Chi Squared Goodness of Fit

Introduction

The Chi-Squared (X2) Goodness of Fit test is used to compare an observed sample distribution with the expected probability distribution. It is used in situations when there is a single population. There is only a hypothesis test (no confidence interval) for Chi-Squared, and the test is always right sided.

X2 Distribution

• It is a continuous density curve.
• There is one parameter (degrees of freedom).
• All X2 values are greater than zero.
• For small degrees of freedom (df < 20), the X2 distribution is skewed right.

Example

A state university claims the following about its student body:

 Instate Out of state International 81% 11% 8%

Using a simple random sample, you gather your own data:

 Instate Out of state International 125 34 41

(Total = 200)

Based on the data, is there enough evidence to disprove the university's claims?

Step 1: Name Test: Chi-Squared Godness of Fit

Step 2: Define Test:

Ho: The actual population proportions are equal to the stated proportions.

HA: The actual population proportions differ from the stated proportions.

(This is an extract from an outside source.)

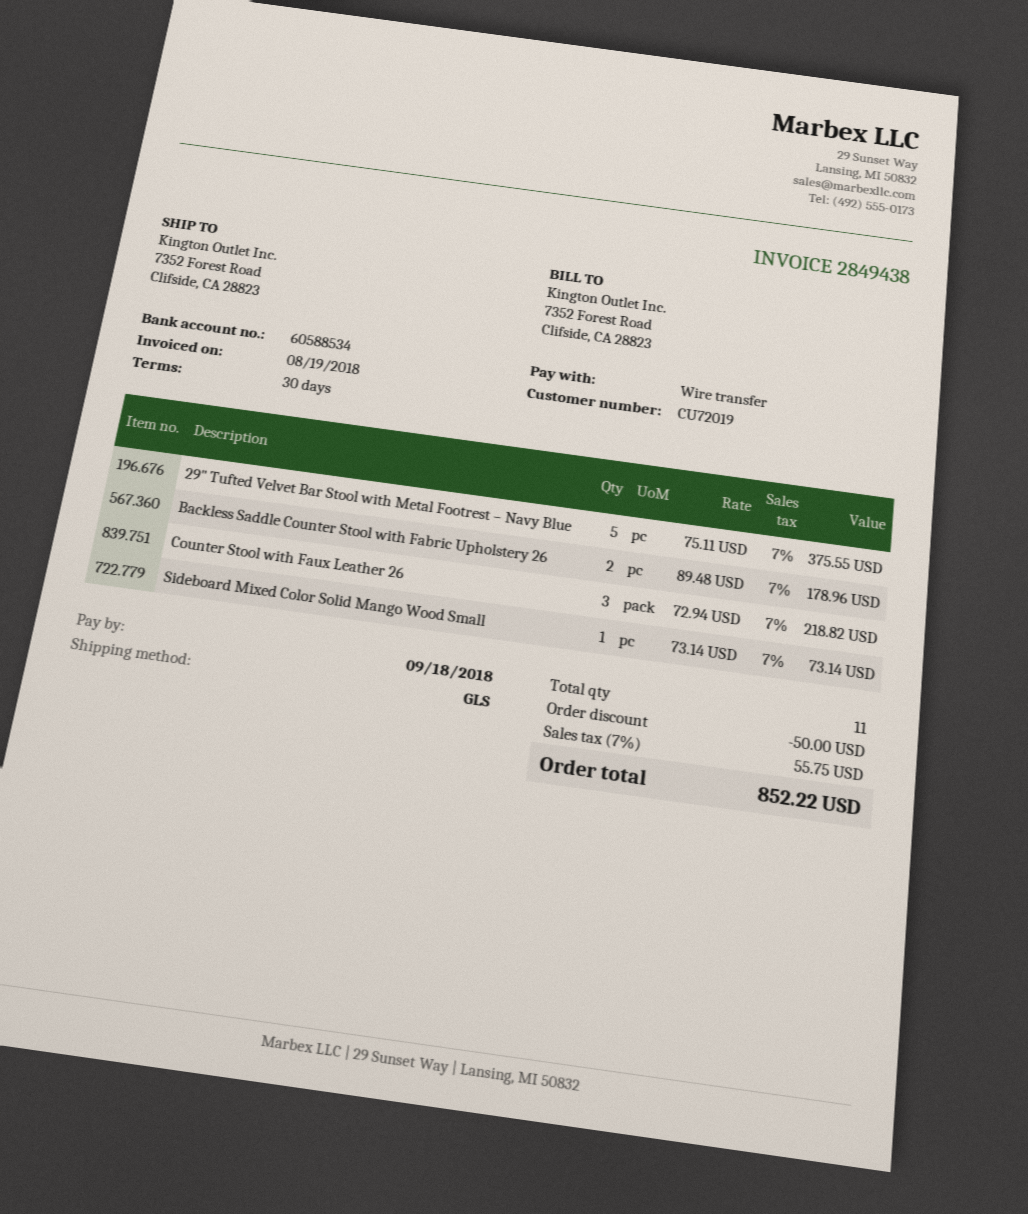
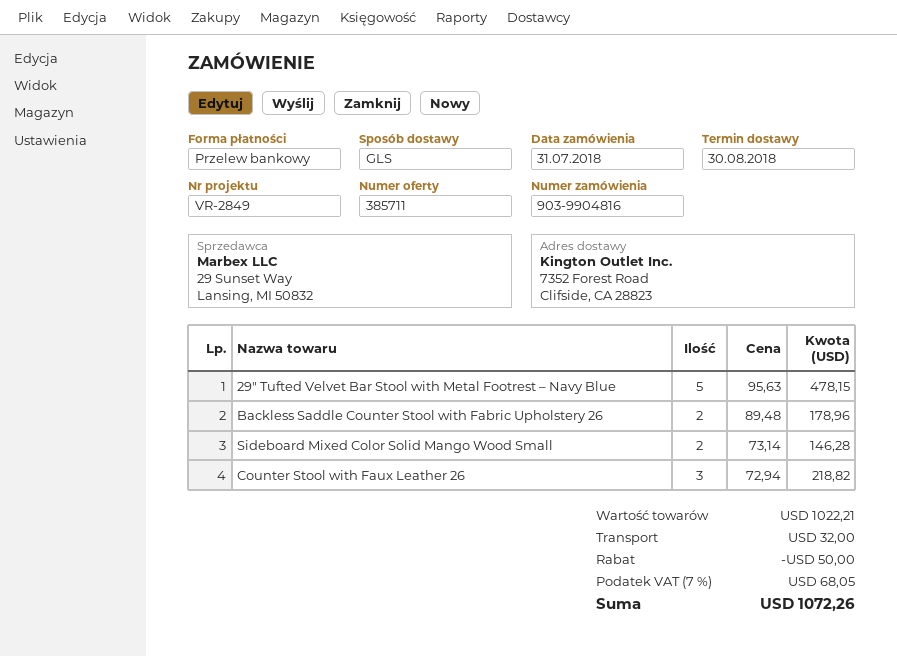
29" Tufted Velvet Bar Stool with Metal Footrest – Navy Blue: 5 x 75.11 = 375.55 -> 5 x 95.63 = 478.15
Sideboard Mixed Color Solid Mango Wood Small: 1 x 73.14 = 73.14 -> 2 x 73.14 = 146.28
shipping: none -> 32.00
tax: 7% = 55.75 -> 7% = 68.05
total: 852.22 -> 1072.26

Step 3: Assume $$H_0$$ is true and define its normal distribution. Then check for specific conditions which vary depending on the type of hypothesis test.

1. Data is draw from a random sample

2. N > 10n

3. All expected counts are at least 5

Step 4: Using the normal distribution, calculate the test statistic and p-value.

Test Statistic:  X2 = Σ $$(observed - expected)^2 \over expected$$
Expected = (total) $$\times$$ (stated %)
 Instate Out of state International University Claim 81% 11% 8% Data from Sample 125 34 41 Expected Count 162 22 16

Solving the test statistic by hand:

X2$$(125 - 162)^2 \over 162$$  +  $$(34 - 22)^2 \over 22$$  + $$(41 - 16)^2 \over 16$$  = 54.059

Solving the test statistic with calculator:

L1 = observed, L2 = expected, L3 = (L1 - L2)2 / L2

Put L3 value into 1 Var Stats ⇒ X2 = ΣX

Finding the p-value

In your calculator, go to 2nd VARS and scroll to the X2cdf option. You will enter the following:

• The X2 value as a lower limit
• 999 as the upper limit
• the degrees of freedom
• Note: the degrees of freedom = the number of cells $$-$$ 1
• All together, it looks like this: (X2, 999, df) ⇒ p-value

​In this case, you will enter (54.059, 999, 2) and get a p-value of 1.82 $$\times$$ 10-12

Step 5: Analyze your results and determine if they are statistically significant.

The p-value is approximately zero, which is less than the significance level of 0.05. Therefore, we reject the null hypothesis. The data supports the claim that the residency distribution differs from the stated resicency distribution on the website.